[SOURCE MATERIAL Boundary: Start]

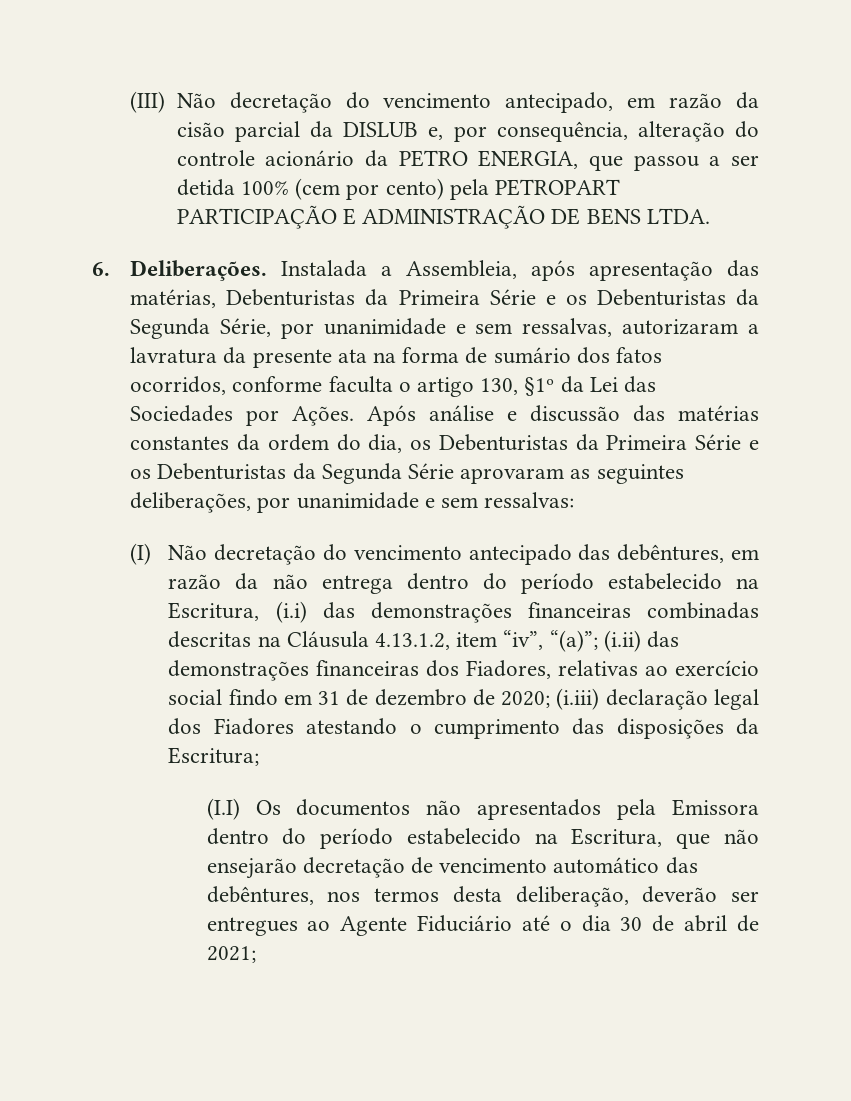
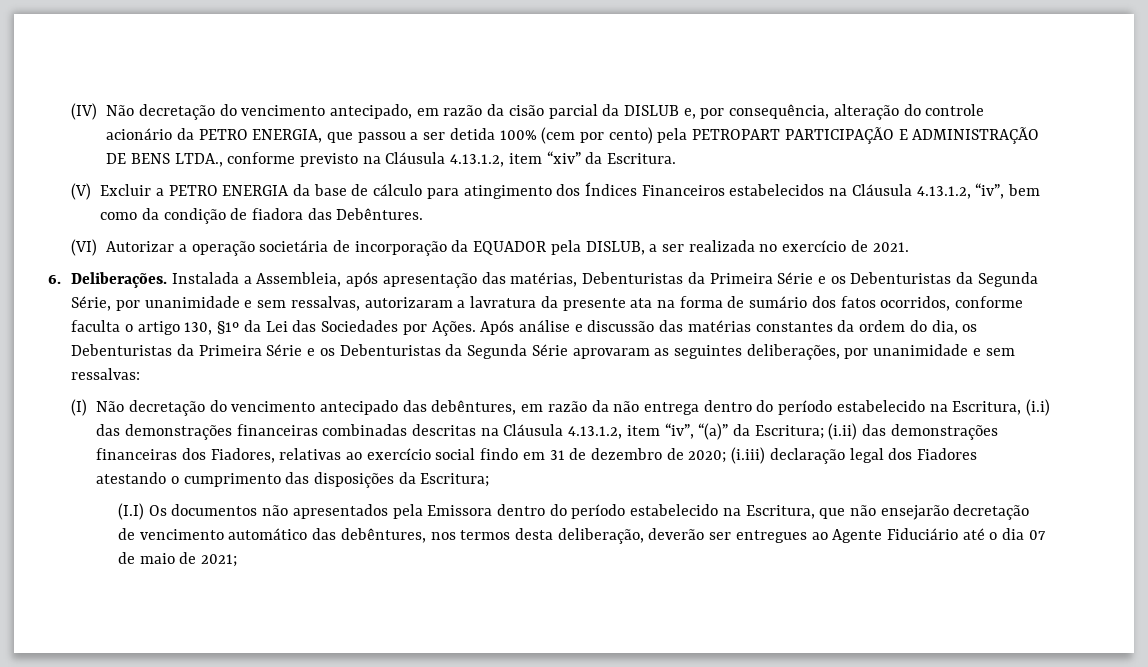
- (III) Não decretação do vencimento antecipado, em razão da cisão parcial da DISLUB e, por consequência, alteração do controle acionário da PETRO ENERGIA, que passou a ser detida 100% (cem por cento) pela PETROPART PARTICIPAÇÃO E ADMINISTRAÇÃO DE BENS LTDA.
+ (IV) Não decretação do vencimento antecipado, em razão da cisão parcial da DISLUB e, por consequência, alteração do controle acionário da PETRO ENERGIA, que passou a ser detida 100% (cem por cento) pela PETROPART PARTICIPAÇÃO E ADMINISTRAÇÃO DE BENS LTDA., conforme previsto na Cláusula 4.13.1.2, item “xiv” da Escritura.
+ (V) Excluir a PETRO ENERGIA da base de cálculo para atingimento dos Índices Financeiros estabelecidos na Cláusula 4.13.1.2, “iv”, bem como da condição de fiadora das Debêntures.
+ (VI) Autorizar a operação societária de incorporação da EQUADOR pela DISLUB, a ser realizada no exercício de 2021.
- (I) Não decretação do vencimento antecipado das debêntures, em razão da não entrega dentro do período estabelecido na Escritura, (i.i) das demonstrações financeiras combinadas descritas na Cláusula 4.13.1.2, item “iv”, “(a)”; (i.ii) das demonstrações financeiras dos Fiadores, relativas ao exercício social findo em 31 de dezembro de 2020; (i.iii) declaração legal dos Fiadores atestando o cumprimento das disposições da Escritura;
+ (I) Não decretação do vencimento antecipado das debêntures, em razão da não entrega dentro do período estabelecido na Escritura, (i.i) das demonstrações financeiras combinadas descritas na Cláusula 4.13.1.2, item “iv”, “(a)” da Escritura; (i.ii) das demonstrações financeiras dos Fiadores, relativas ao exercício social findo em 31 de dezembro de 2020; (i.iii) declaração legal dos Fiadores atestando o cumprimento das disposições da Escritura;
- (I.I) Os documentos não apresentados pela Emissora dentro do período estabelecido na Escritura, que não ensejarão decretação de vencimento automático das debêntures, nos termos desta deliberação, deverão ser entregues ao Agente Fiduciário até o dia 30 de abril de 2021;
+ (I.I) Os documentos não apresentados pela Emissora dentro do período estabelecido na Escritura, que não ensejarão decretação de vencimento automático das debêntures, nos termos desta deliberação, deverão ser entregues ao Agente Fiduciário até o dia 07 de maio de 2021;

[SOURCE MATERIAL Boundary: End]

EXERCISE OBJECTIVE >>
From the material above, copy every line that has the word "deliberação" in it.

EXERCISE ANSWER >>
- (I.I) Os documentos não apresentados pela Emissora dentro do período estabelecido na Escritura, que não ensejarão decretação de vencimento automático das debêntures, nos termos desta deliberação, deverão ser entregues ao Agente Fiduciário até o dia 30 de abril de 2021;
+ (I.I) Os documentos não apresentados pela Emissora dentro do período estabelecido na Escritura, que não ensejarão decretação de vencimento automático das debêntures, nos termos desta deliberação, deverão ser entregues ao Agente Fiduciário até o dia 07 de maio de 2021;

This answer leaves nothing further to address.